What you need to do: Repeat every record word for word and omit the images.

Data in this exercise:

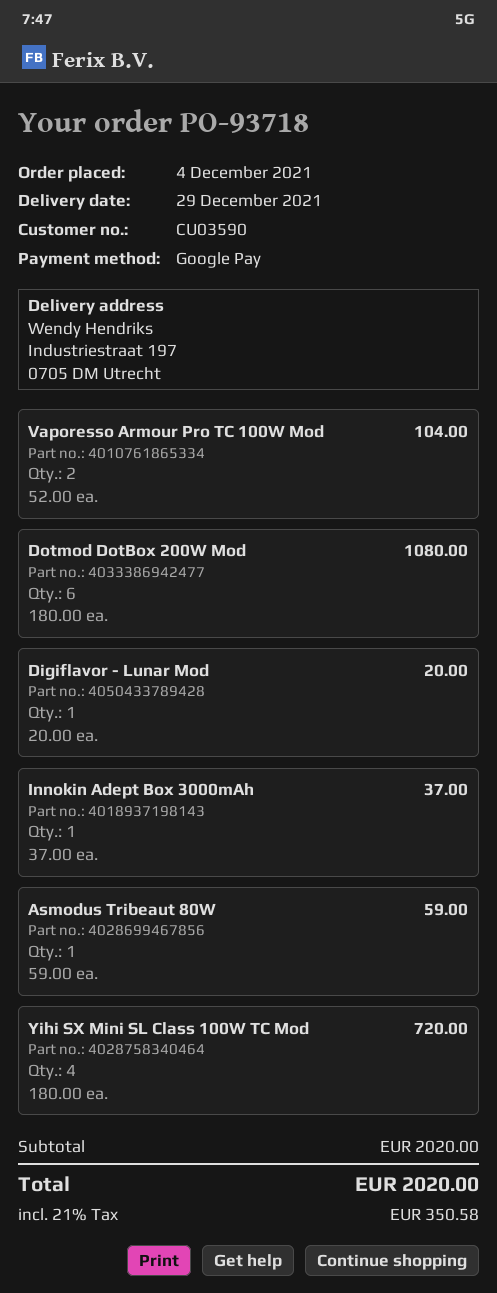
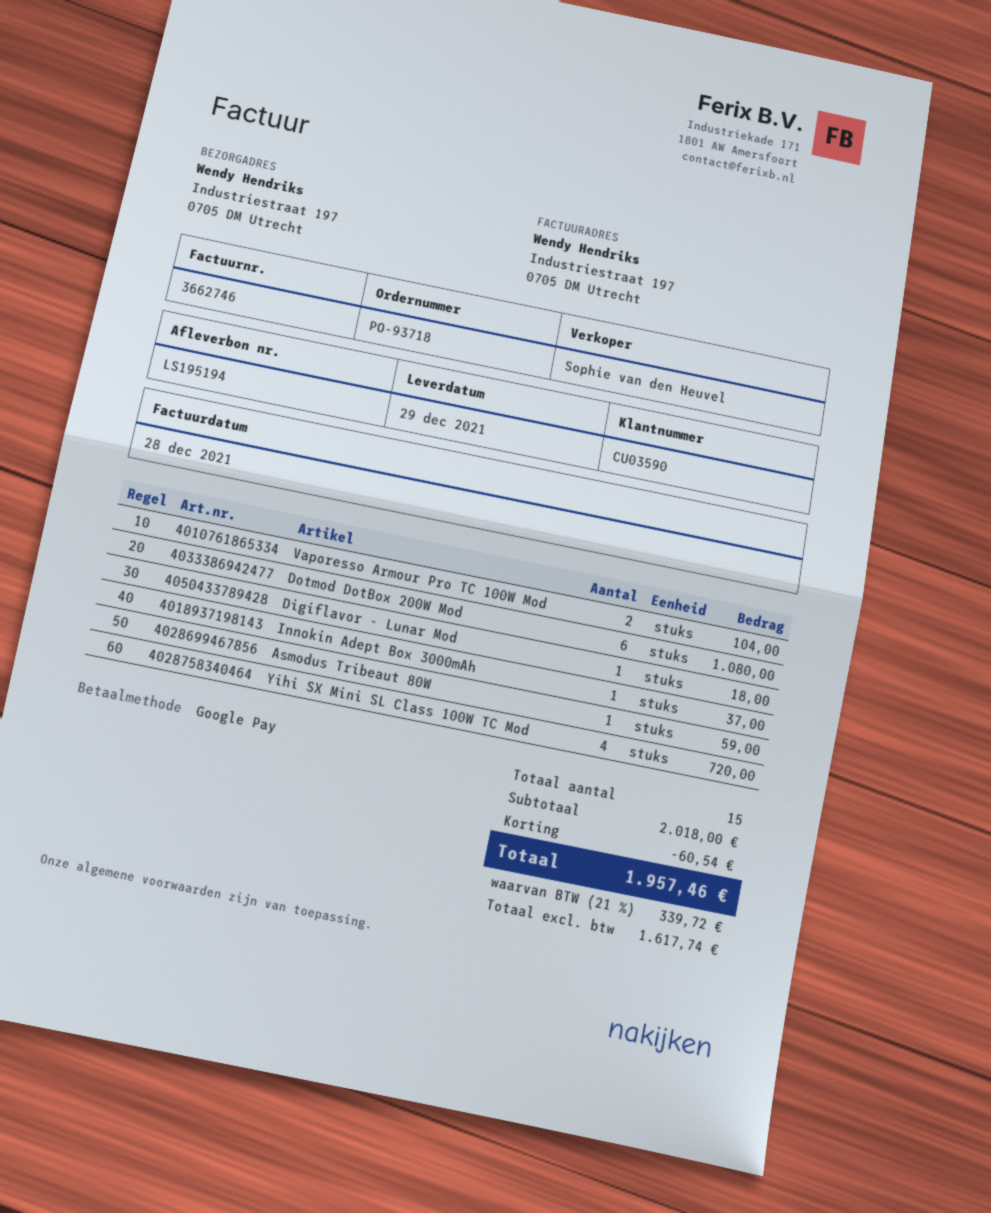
Digiflavor - Lunar Mod: 1 for 20.00 -> 1 for 18.00
subtotal: 2020.00 -> 2018.00
discount: none -> 60.54
tax: 21% = 350.58 -> 21% = 339.72
total: 2020.00 -> 1957.46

Task result:
Digiflavor - Lunar Mod: 1 for 20.00 -> 1 for 18.00
subtotal: 2020.00 -> 2018.00
discount: none -> 60.54
tax: 21% = 350.58 -> 21% = 339.72
total: 2020.00 -> 1957.46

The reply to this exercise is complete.